Seems it should be against the law to have so much liquor under one roof in the state of Utah.

There are walls of wine cases stacked to the sky, box upon box of Geyser Peak wines here, Ste. Chapelle there.Whisky, vodka and tequila as far as the eye can see. It's what might be considered a horrifying amount of hooch by some of the state's religious and conservative residents.

But many areas of Utah are coming into their own as metropolitan areas.

Statistics show that as the population rises and more people migrate to Utah, more locals are enjoying alcoholic beverages. Restaurants, clubs and liquor stores are selling more.

And in an effort to better serve businesses and customers, the state's Department of Alcoholic Beverage Control is expanding the state-run warehouse that is the clearinghouse for all beer (above 3.2 percent alcohol content), wine and liquor that come to Utah.

"We believe this is going to improve the service level quite a bit," said Dennis Kellen, DABC operations manager.

A new $1 million "club and restaurant" warehouse opens in June adjacent to the main warehouse. When it does, business people with beer and liquor licenses will be able to do "one-stop shopping" for the alcoholic beverages they sell to customers.

"It's a whole new direction than what we've been able to do in the past," Kellen said.
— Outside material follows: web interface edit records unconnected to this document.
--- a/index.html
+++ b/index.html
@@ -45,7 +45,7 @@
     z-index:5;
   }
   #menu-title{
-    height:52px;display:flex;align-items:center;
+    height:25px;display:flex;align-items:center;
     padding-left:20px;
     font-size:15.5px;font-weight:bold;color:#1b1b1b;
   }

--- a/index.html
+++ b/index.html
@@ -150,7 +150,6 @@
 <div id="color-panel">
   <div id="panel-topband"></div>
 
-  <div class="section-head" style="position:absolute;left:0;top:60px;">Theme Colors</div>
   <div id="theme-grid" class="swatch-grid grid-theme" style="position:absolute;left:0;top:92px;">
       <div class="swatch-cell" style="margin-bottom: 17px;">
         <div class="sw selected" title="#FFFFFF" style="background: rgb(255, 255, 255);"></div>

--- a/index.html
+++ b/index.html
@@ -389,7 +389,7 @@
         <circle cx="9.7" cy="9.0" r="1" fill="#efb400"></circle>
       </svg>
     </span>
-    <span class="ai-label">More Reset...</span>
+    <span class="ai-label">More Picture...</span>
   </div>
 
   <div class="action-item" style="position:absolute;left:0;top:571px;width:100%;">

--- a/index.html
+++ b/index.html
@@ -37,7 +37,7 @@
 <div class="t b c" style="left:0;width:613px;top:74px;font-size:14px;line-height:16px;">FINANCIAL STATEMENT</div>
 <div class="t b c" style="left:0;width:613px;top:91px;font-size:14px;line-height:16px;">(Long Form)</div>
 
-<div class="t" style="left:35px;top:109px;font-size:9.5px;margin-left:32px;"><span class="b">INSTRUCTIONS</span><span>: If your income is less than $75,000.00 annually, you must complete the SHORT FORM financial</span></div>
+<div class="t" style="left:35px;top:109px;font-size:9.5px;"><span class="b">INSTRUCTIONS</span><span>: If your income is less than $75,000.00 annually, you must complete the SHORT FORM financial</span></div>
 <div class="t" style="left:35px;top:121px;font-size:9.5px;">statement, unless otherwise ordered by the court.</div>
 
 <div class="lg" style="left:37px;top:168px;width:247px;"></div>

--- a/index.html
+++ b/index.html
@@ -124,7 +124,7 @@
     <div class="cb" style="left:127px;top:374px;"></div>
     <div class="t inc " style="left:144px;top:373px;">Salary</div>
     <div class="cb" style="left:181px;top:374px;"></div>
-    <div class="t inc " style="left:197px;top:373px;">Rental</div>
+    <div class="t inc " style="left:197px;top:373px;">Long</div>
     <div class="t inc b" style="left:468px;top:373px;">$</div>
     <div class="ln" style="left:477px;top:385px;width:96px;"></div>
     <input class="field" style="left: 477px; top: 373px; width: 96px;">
It will be quicker service for the people who own and manage restaurants and less burdensome for employees at the state's 35 liquor stores, who spend a lot of time pulling restaurant orders from the shelves.

The building replaces the smaller club and restaurant warehouse at 33 E. Cleveland Ave., where a properly licensed restaurant or club officials can pick up some items but has to go elsewhere for a specialty wine, Kellen said.

Licensees will be able to call in orders to the 18,000-square-foot new store and pick up their goods two hours later. The club and restaurant warehouse has access to all stock in its parent facility.

Things already run smoothly at the 110,000-square-foot, state-run general warehouse adjacent to DABC offices on 900 West at about 1600 South.

An intricate security system that "keeps honest people honest," according to Killen, protects $6 million worth of alcoholic inventory.

Every day at 5 a.m., about 13 DABC trucks rumble onto roadways toward 35 state liquor stores heavy with alcoholic beverages. All day, workers pull stock from shelves stacked two stories high and make neat piles of Paul Masson, Jack Daniels Sour Mash Whiskey and Sierra Nevada Pale Ale beer to be carried onto the Utah market.

Video cameras record workers' every move. Every bottle is accounted for - if one breaks, the bottle neck, with cork intact, must be retrieved and inventoried.

It is a scrupulous system that has been rewarded by a "spillage" rate - which includes theft, breakage and other missing or absent bottles - of less than one-tenth of 1 percent, according to Killen.

"Yes," he said. "We take this very seriously."